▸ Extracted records
◇ ◇ ◇
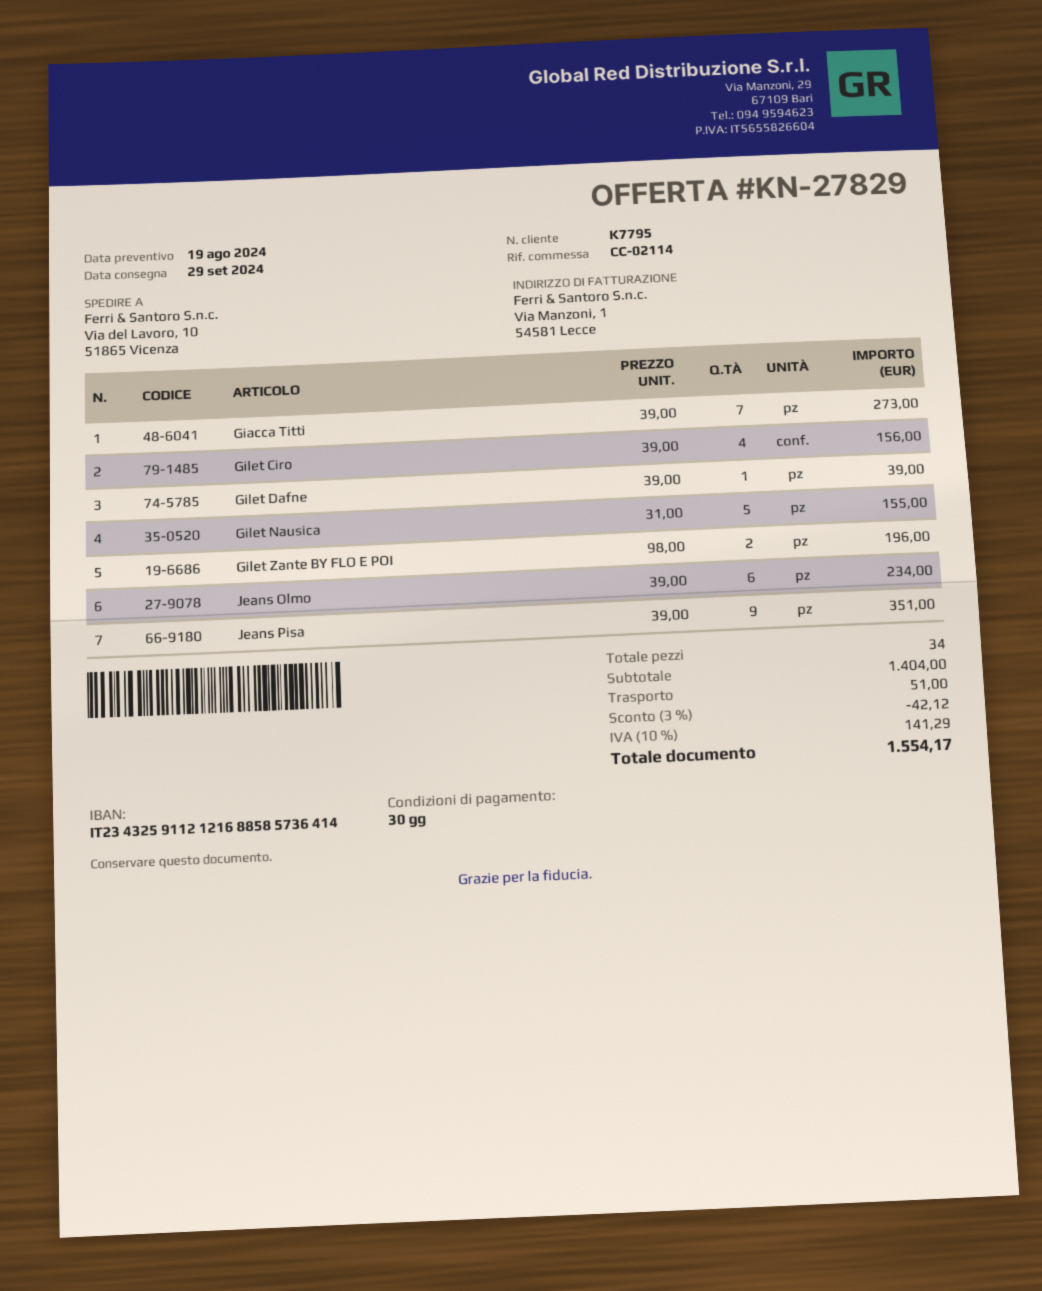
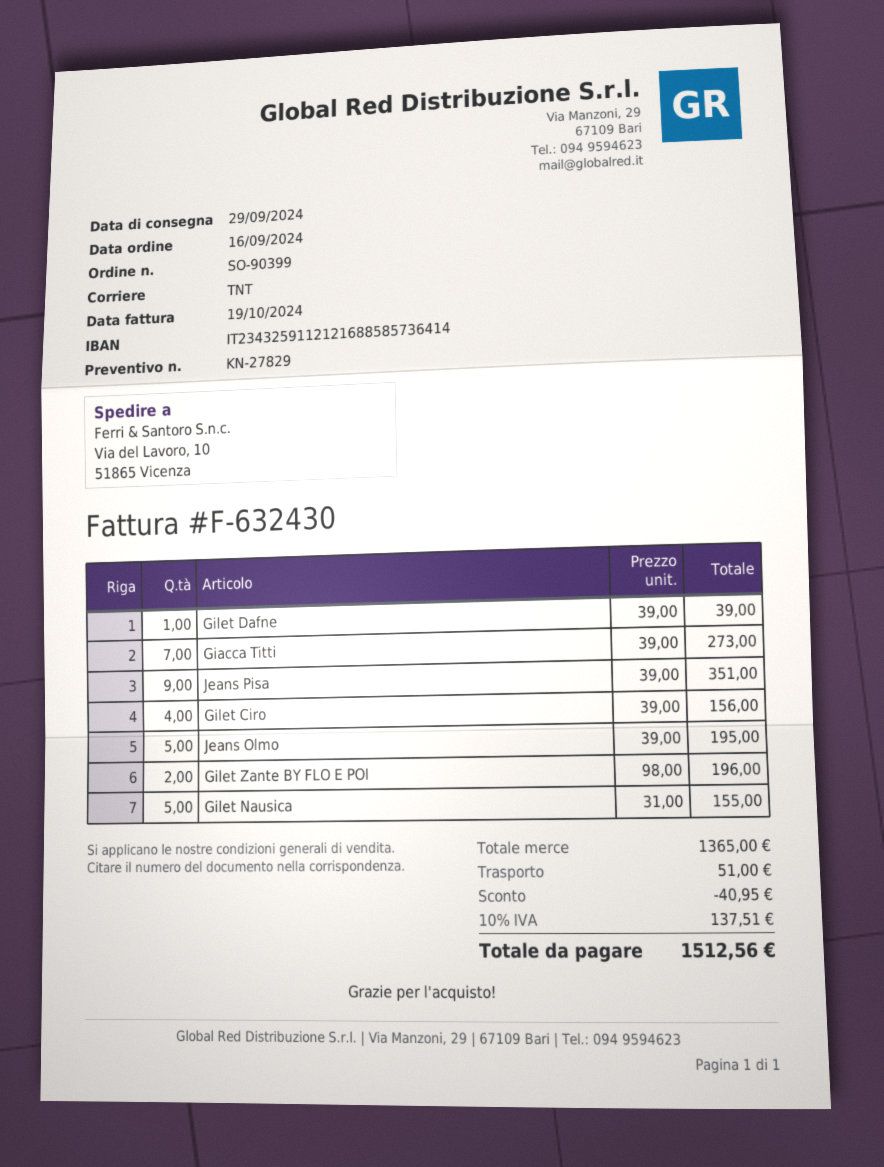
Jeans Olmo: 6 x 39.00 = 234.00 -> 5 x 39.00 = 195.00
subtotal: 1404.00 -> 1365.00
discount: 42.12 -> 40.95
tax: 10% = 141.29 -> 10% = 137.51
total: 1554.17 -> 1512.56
◇ ◇ ◇
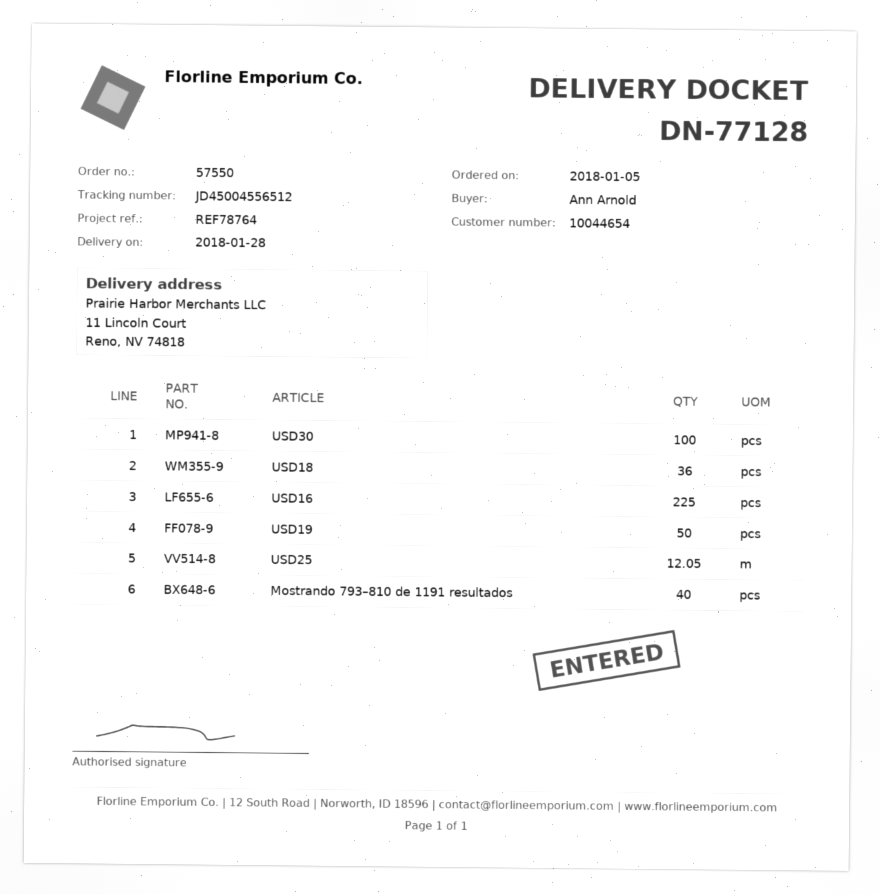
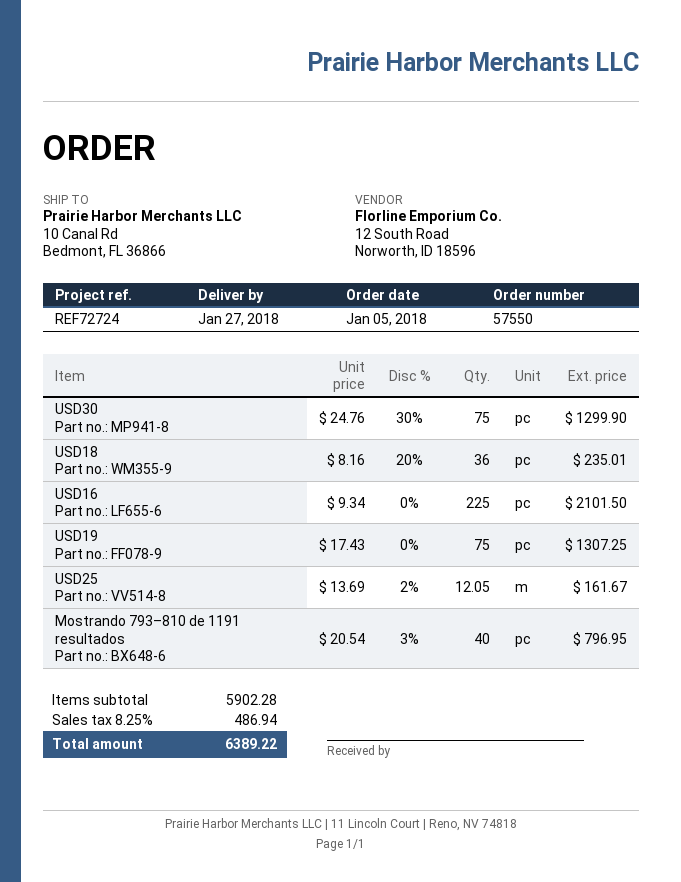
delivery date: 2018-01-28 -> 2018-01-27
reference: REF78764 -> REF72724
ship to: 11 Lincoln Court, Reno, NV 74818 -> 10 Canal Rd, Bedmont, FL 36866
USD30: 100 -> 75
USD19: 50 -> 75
◇ ◇ ◇
▸ The task
From the records above, quote only the lines running from the line with "ship to: 11" to the line with "USD19: 50 -> 75", both lines included.

▸ Expected output
ship to: 11 Lincoln Court, Reno, NV 74818 -> 10 Canal Rd, Bedmont, FL 36866
USD30: 100 -> 75
USD19: 50 -> 75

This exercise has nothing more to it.